Work to be completed: Retype only the lines below from the one with "tax: 6.25% = 6.38 -> 5.5% = 5.89" to the one with "Charlton - Twin", inclusive, skipping every image.

Change listing data
──────────
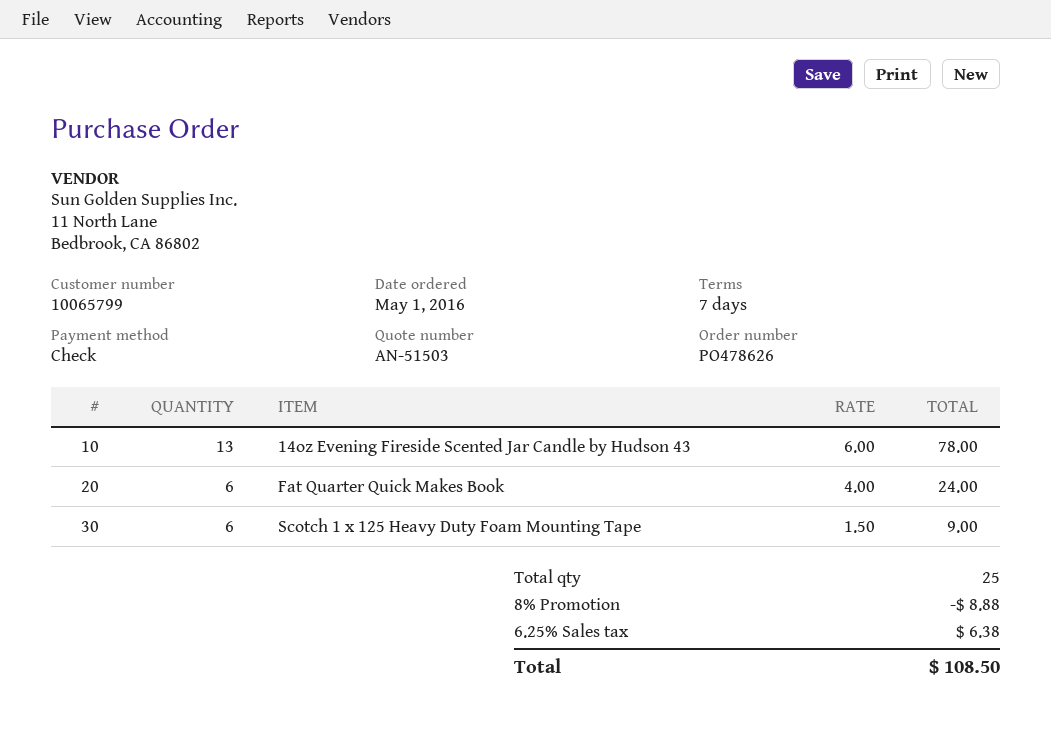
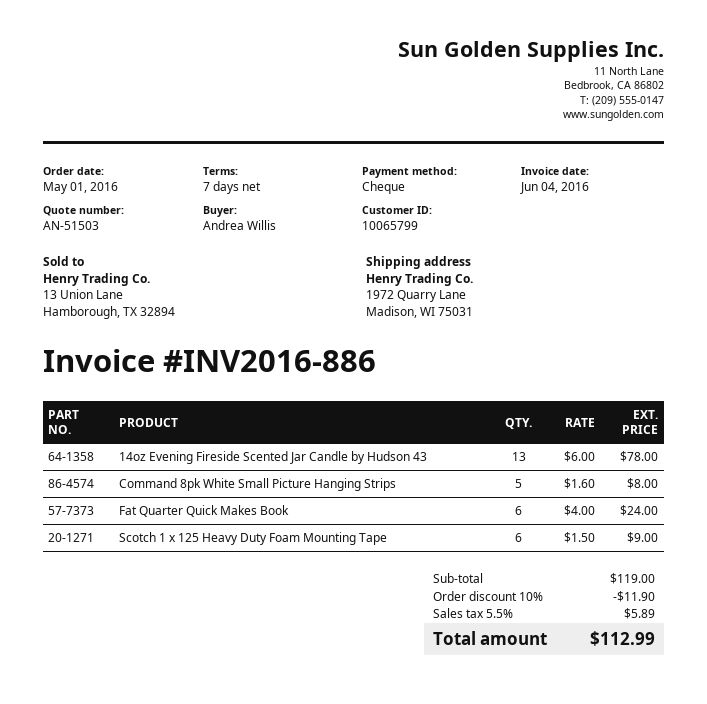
Command 8pk White Small Picture Hanging Strips: none -> 5 x 1.60 = 8.00
discount: 8% = 8.88 -> 10% = 11.90
tax: 6.25% = 6.38 -> 5.5% = 5.89
total: 108.50 -> 112.99

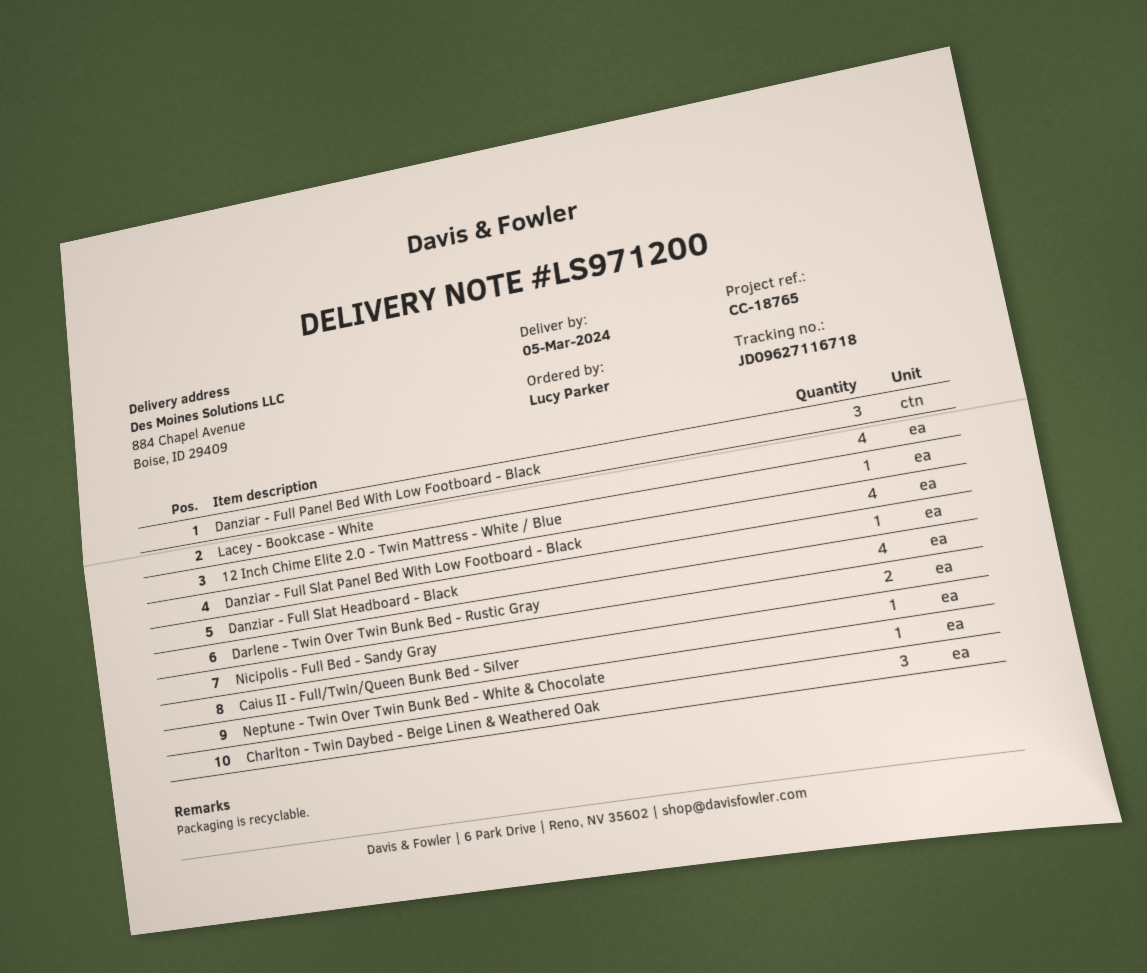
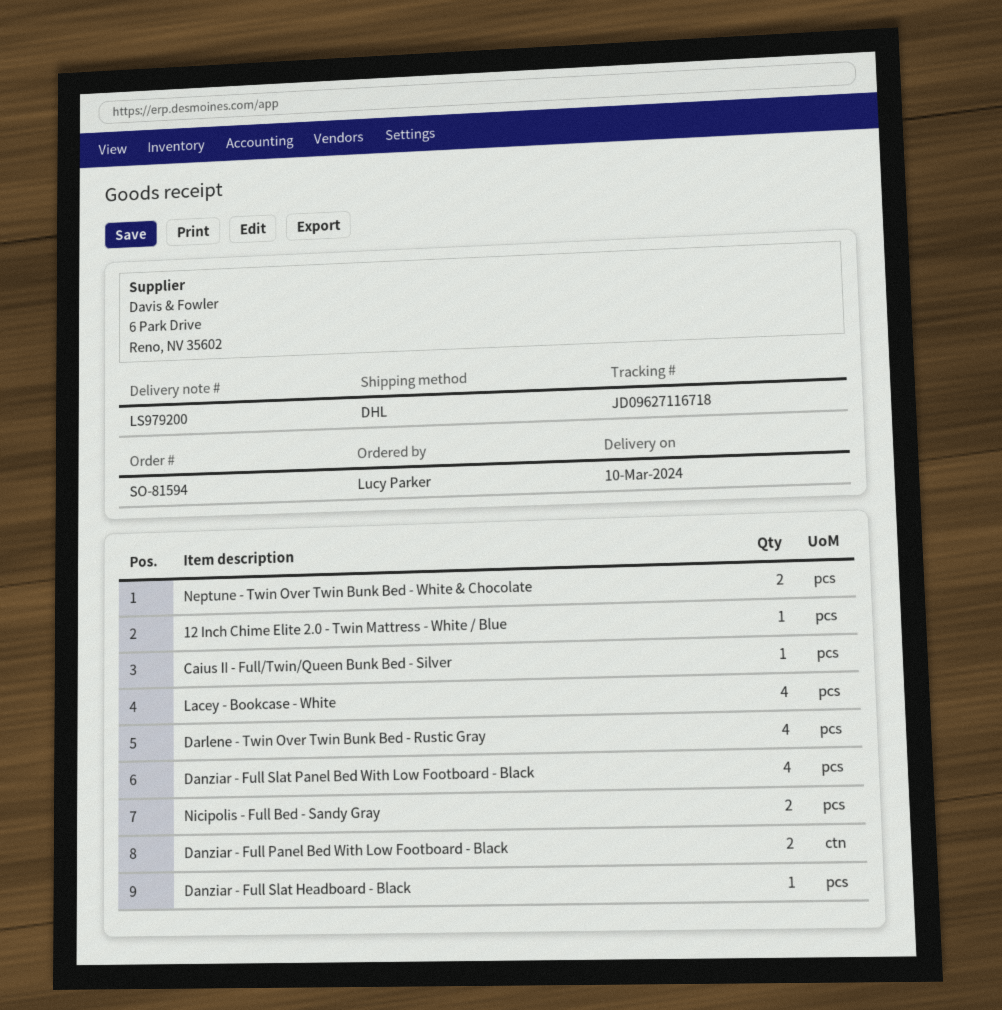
delivery note number: LS971200 -> LS979200
delivery date: 2024-03-05 -> 2024-03-10
Danziar - Full Panel Bed With Low Footboard - Black: 3 -> 2
Neptune - Twin Over Twin Bunk Bed - White & Chocolate: 1 -> 2
Charlton - Twin Daybed - Beige Linen & Weathered Oak: 3 -> none

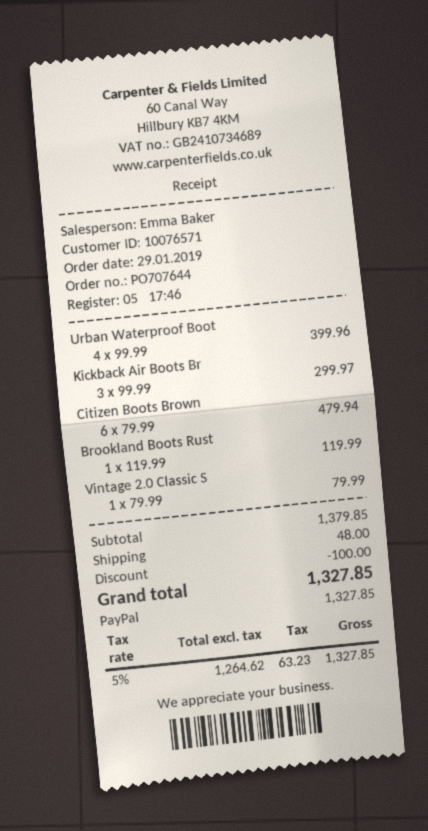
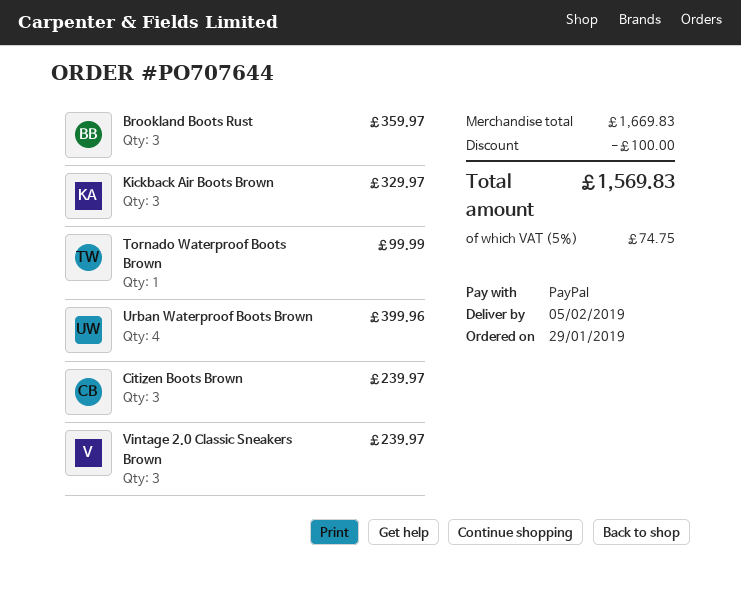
Kickback Air Boots Br: 3 for 299.97 -> 3 for 329.97
Citizen Boots Brown: 6 for 479.94 -> 3 for 239.97
Brookland Boots Rust: 1 for 119.99 -> 3 for 359.97
Vintage 2.0 Classic S: 1 for 79.99 -> 3 for 239.97
Tornado Waterproof Boots Brown: none -> 1 for 99.99
subtotal: 1379.85 -> 1669.83
shipping: 48.00 -> none
tax: 5% = 63.23 -> 5% = 74.75
total: 1327.85 -> 1569.83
──────────
Response to this exercise:
tax: 6.25% = 6.38 -> 5.5% = 5.89
total: 108.50 -> 112.99

delivery note number: LS971200 -> LS979200
delivery date: 2024-03-05 -> 2024-03-10
Danziar - Full Panel Bed With Low Footboard - Black: 3 -> 2
Neptune - Twin Over Twin Bunk Bed - White & Chocolate: 1 -> 2
Charlton - Twin Daybed - Beige Linen & Weathered Oak: 3 -> none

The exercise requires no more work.